Difference listings
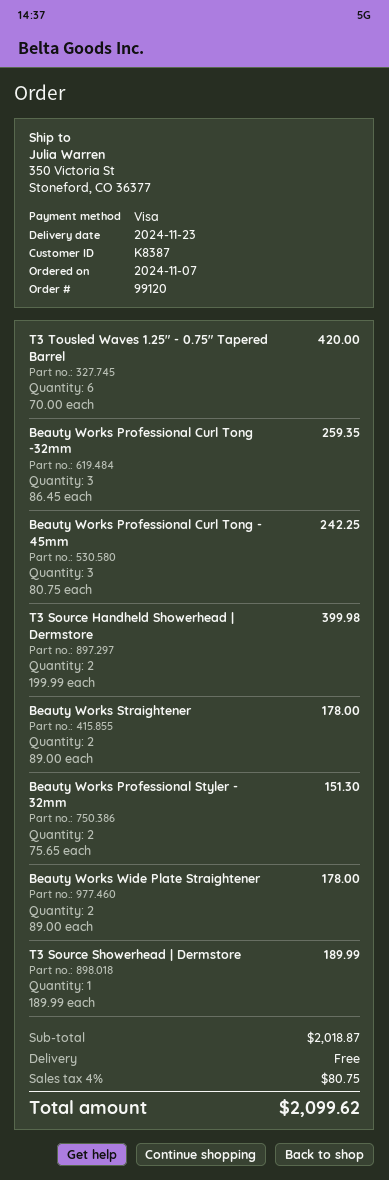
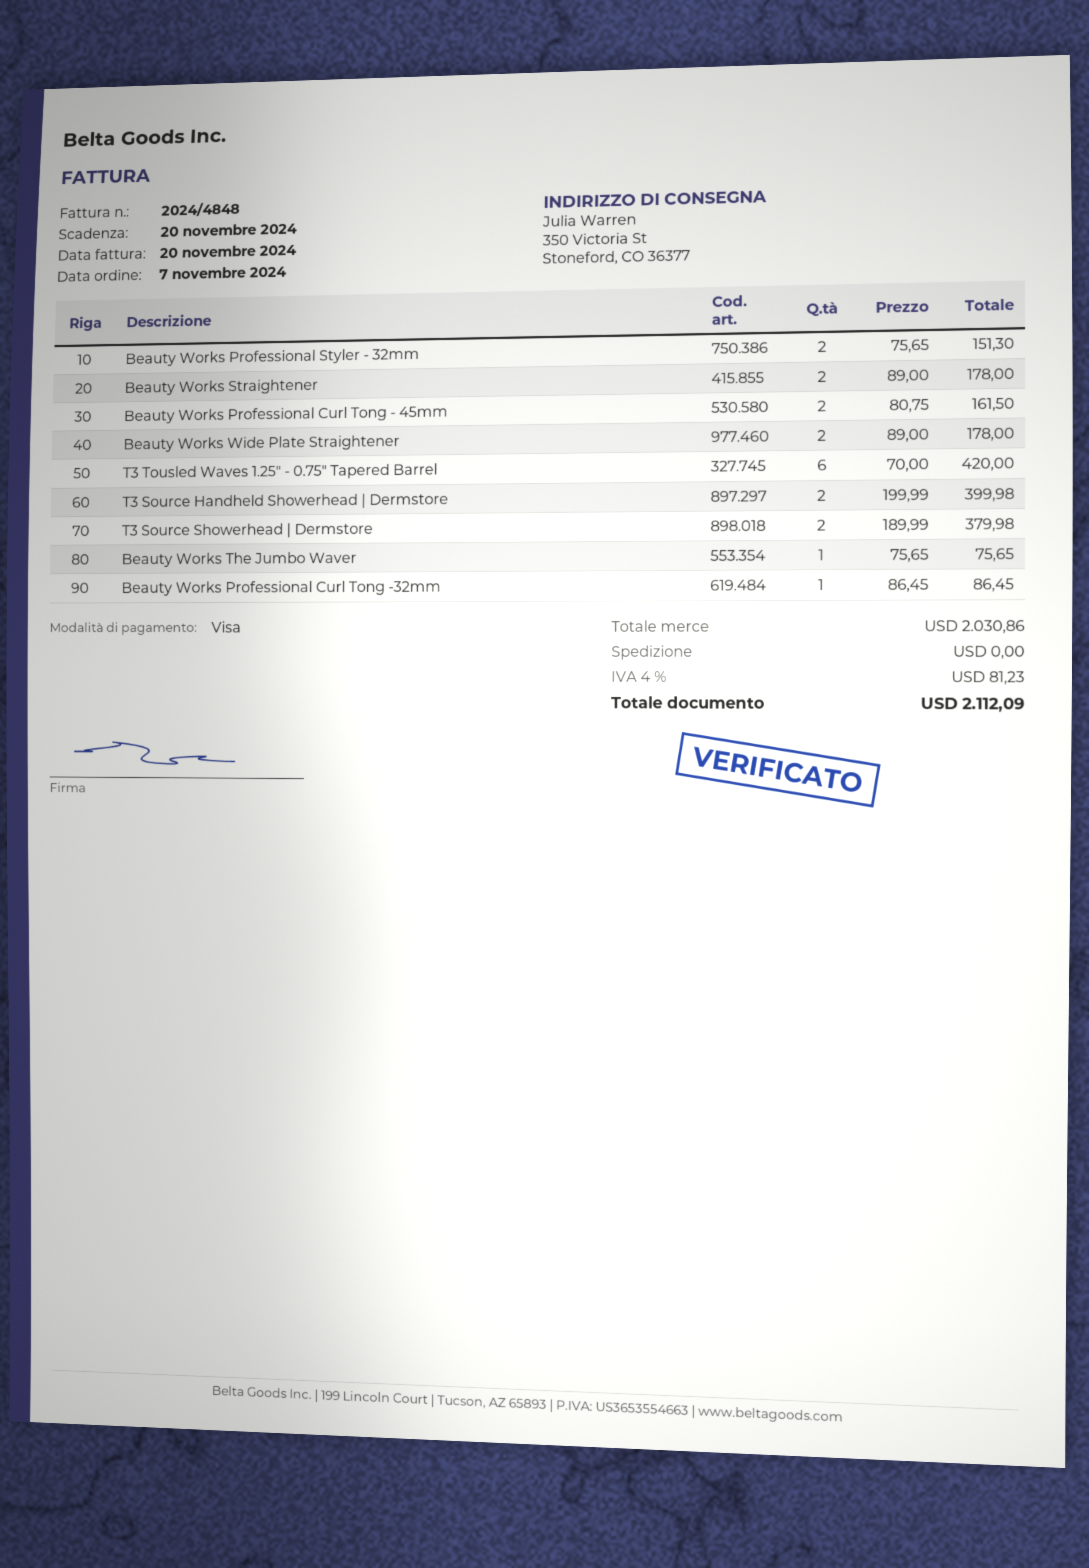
Beauty Works Professional Curl Tong -32mm: 3 x 86.45 = 259.35 -> 1 x 86.45 = 86.45
Beauty Works Professional Curl Tong - 45mm: 3 x 80.75 = 242.25 -> 2 x 80.75 = 161.50
T3 Source Showerhead | Dermstore: 1 x 189.99 = 189.99 -> 2 x 189.99 = 379.98
Beauty Works The Jumbo Waver: none -> 1 x 75.65 = 75.65
subtotal: 2018.87 -> 2030.86
tax: 4% = 80.75 -> 4% = 81.23
total: 2099.62 -> 2112.09

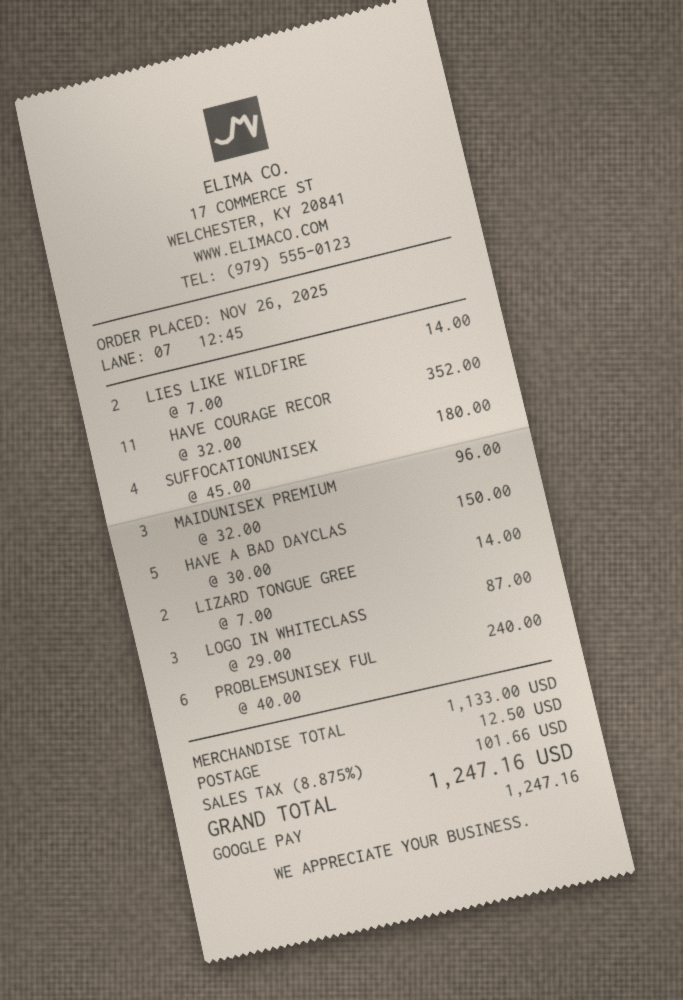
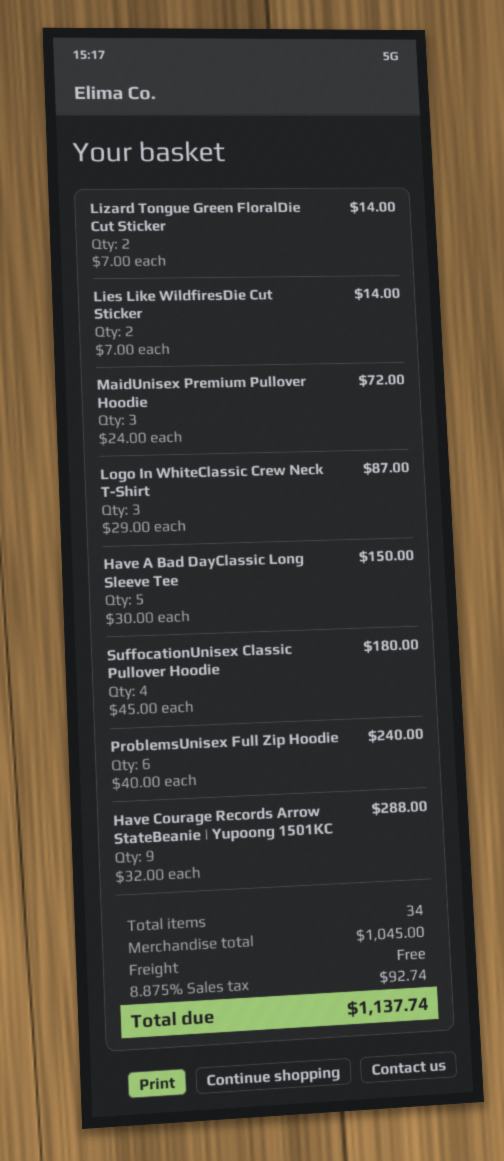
HAVE COURAGE RECOR: 11 x 32.00 = 352.00 -> 9 x 32.00 = 288.00
MAIDUNISEX PREMIUM: 3 x 32.00 = 96.00 -> 3 x 24.00 = 72.00
subtotal: 1133.00 -> 1045.00
shipping: 12.50 -> 0.00
tax: 8.875% = 101.66 -> 8.875% = 92.74
total: 1247.16 -> 1137.74

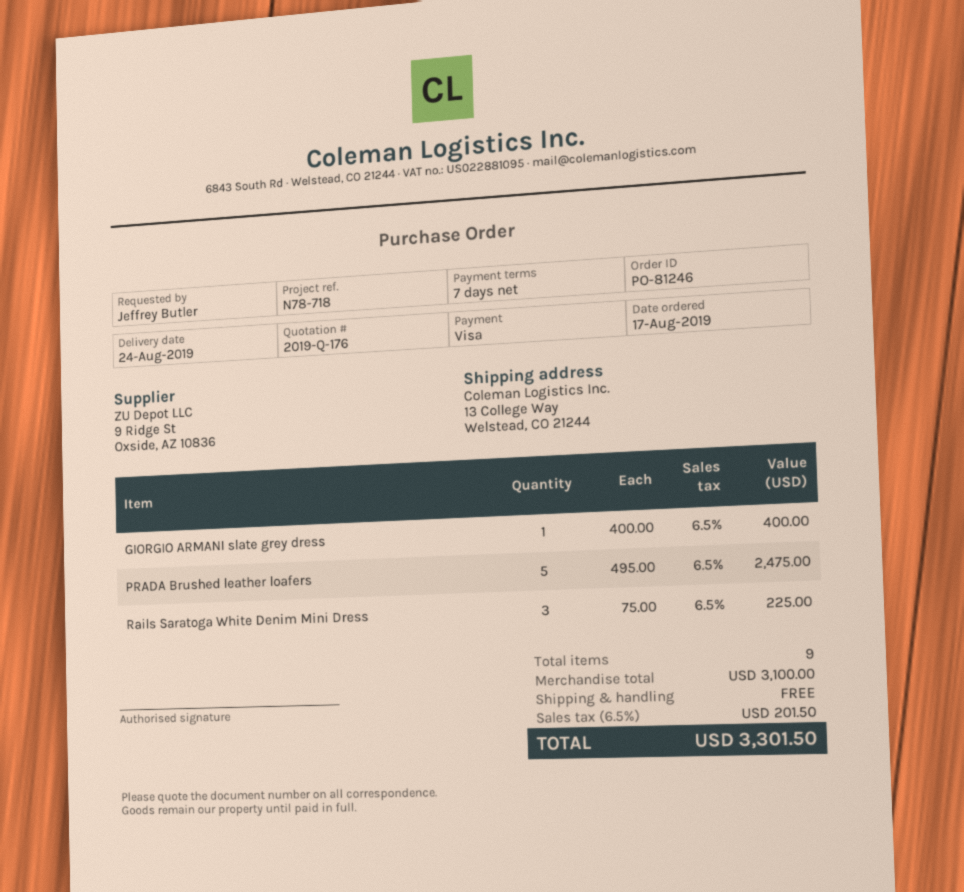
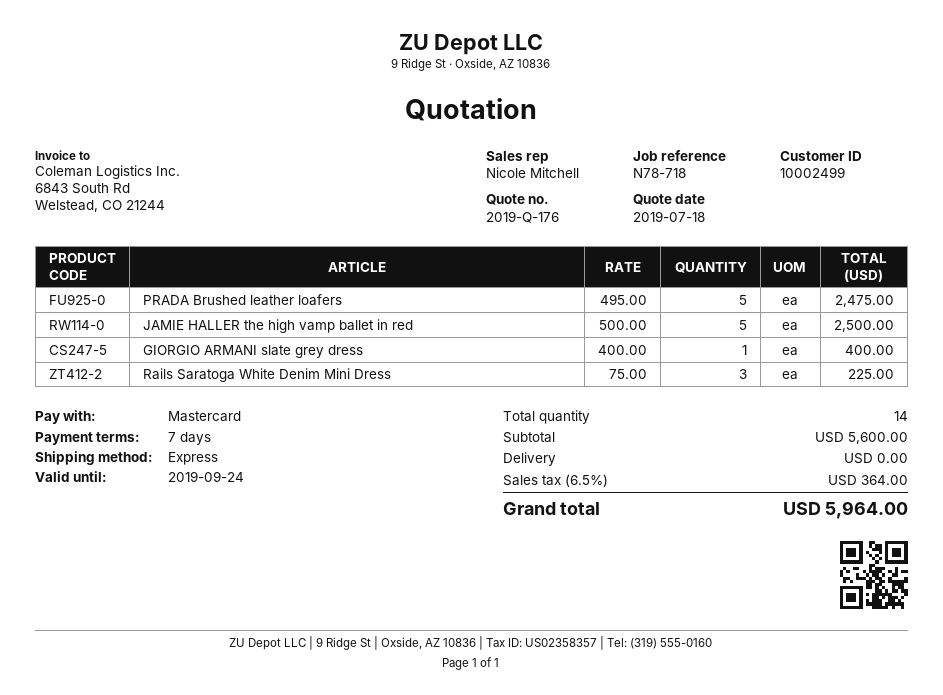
payment method: Visa -> Mastercard
JAMIE HALLER the high vamp ballet in red: none -> 5 x 500.00 = 2500.00
total quantity: 9 -> 14
subtotal: 3100.00 -> 5600.00
tax: 6.5% = 201.50 -> 6.5% = 364.00
total: 3301.50 -> 5964.00

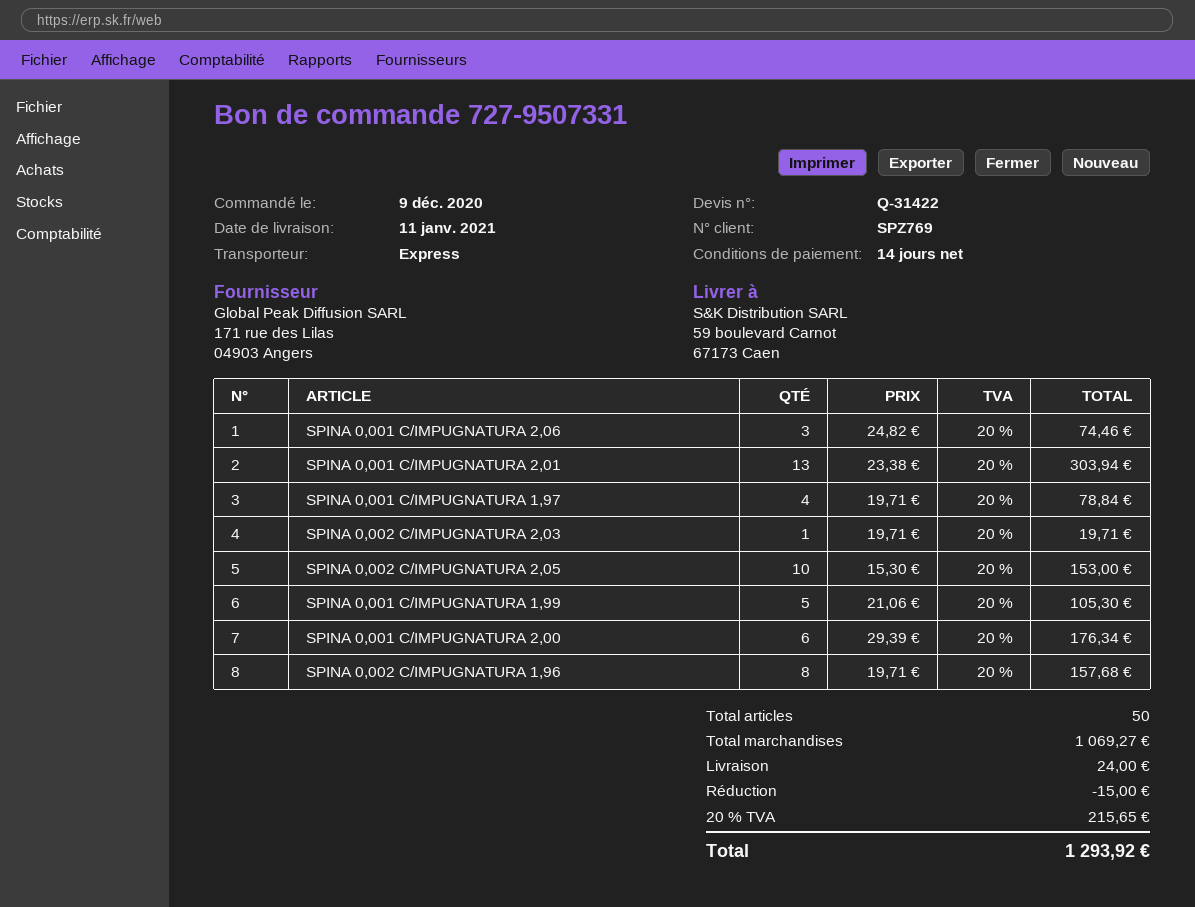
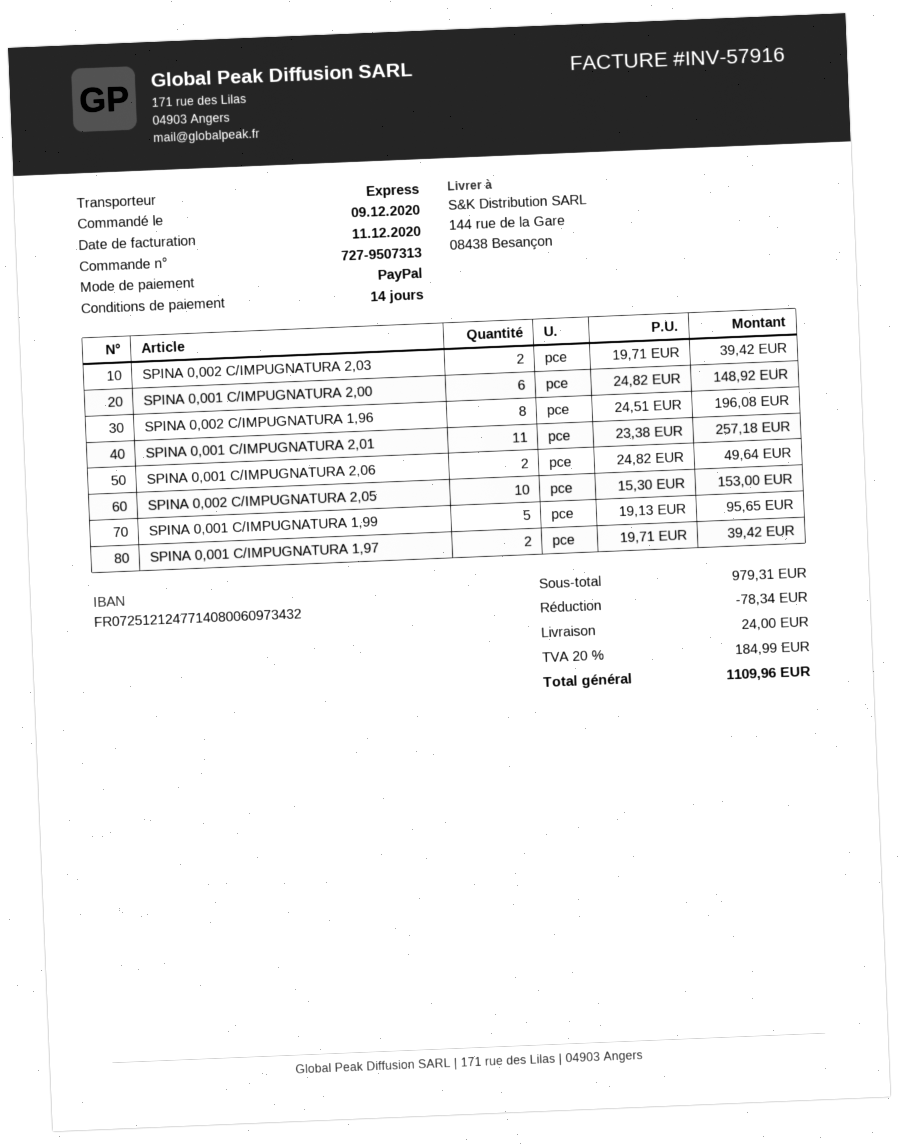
order number: 727-9507331 -> 727-9507313
ship to: 59 boulevard Carnot, 67173 Caen -> 144 rue de la Gare, 08438 Besançon
SPINA 0,001 C/IMPUGNATURA 2,06: 3 x 24.82 = 74.46 -> 2 x 24.82 = 49.64
SPINA 0,001 C/IMPUGNATURA 2,01: 13 x 23.38 = 303.94 -> 11 x 23.38 = 257.18
SPINA 0,001 C/IMPUGNATURA 1,97: 4 x 19.71 = 78.84 -> 2 x 19.71 = 39.42
SPINA 0,002 C/IMPUGNATURA 2,03: 1 x 19.71 = 19.71 -> 2 x 19.71 = 39.42
SPINA 0,001 C/IMPUGNATURA 1,99: 5 x 21.06 = 105.30 -> 5 x 19.13 = 95.65
SPINA 0,001 C/IMPUGNATURA 2,00: 6 x 29.39 = 176.34 -> 6 x 24.82 = 148.92
SPINA 0,002 C/IMPUGNATURA 1,96: 8 x 19.71 = 157.68 -> 8 x 24.51 = 196.08
subtotal: 1069.27 -> 979.31
discount: 15.00 -> 78.34
tax: 20% = 215.65 -> 20% = 184.99
total: 1293.92 -> 1109.96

◆ **YOUR OBJECTIVE**: Exact copies of the lines from the one containing "SPINA 0,001 C/IMPUGNATURA 1,99: 5" through the final line of the records are all the answer should hold.

◆ **REPLY**:
SPINA 0,001 C/IMPUGNATURA 1,99: 5 x 21.06 = 105.30 -> 5 x 19.13 = 95.65
SPINA 0,001 C/IMPUGNATURA 2,00: 6 x 29.39 = 176.34 -> 6 x 24.82 = 148.92
SPINA 0,002 C/IMPUGNATURA 1,96: 8 x 19.71 = 157.68 -> 8 x 24.51 = 196.08
subtotal: 1069.27 -> 979.31
discount: 15.00 -> 78.34
tax: 20% = 215.65 -> 20% = 184.99
total: 1293.92 -> 1109.96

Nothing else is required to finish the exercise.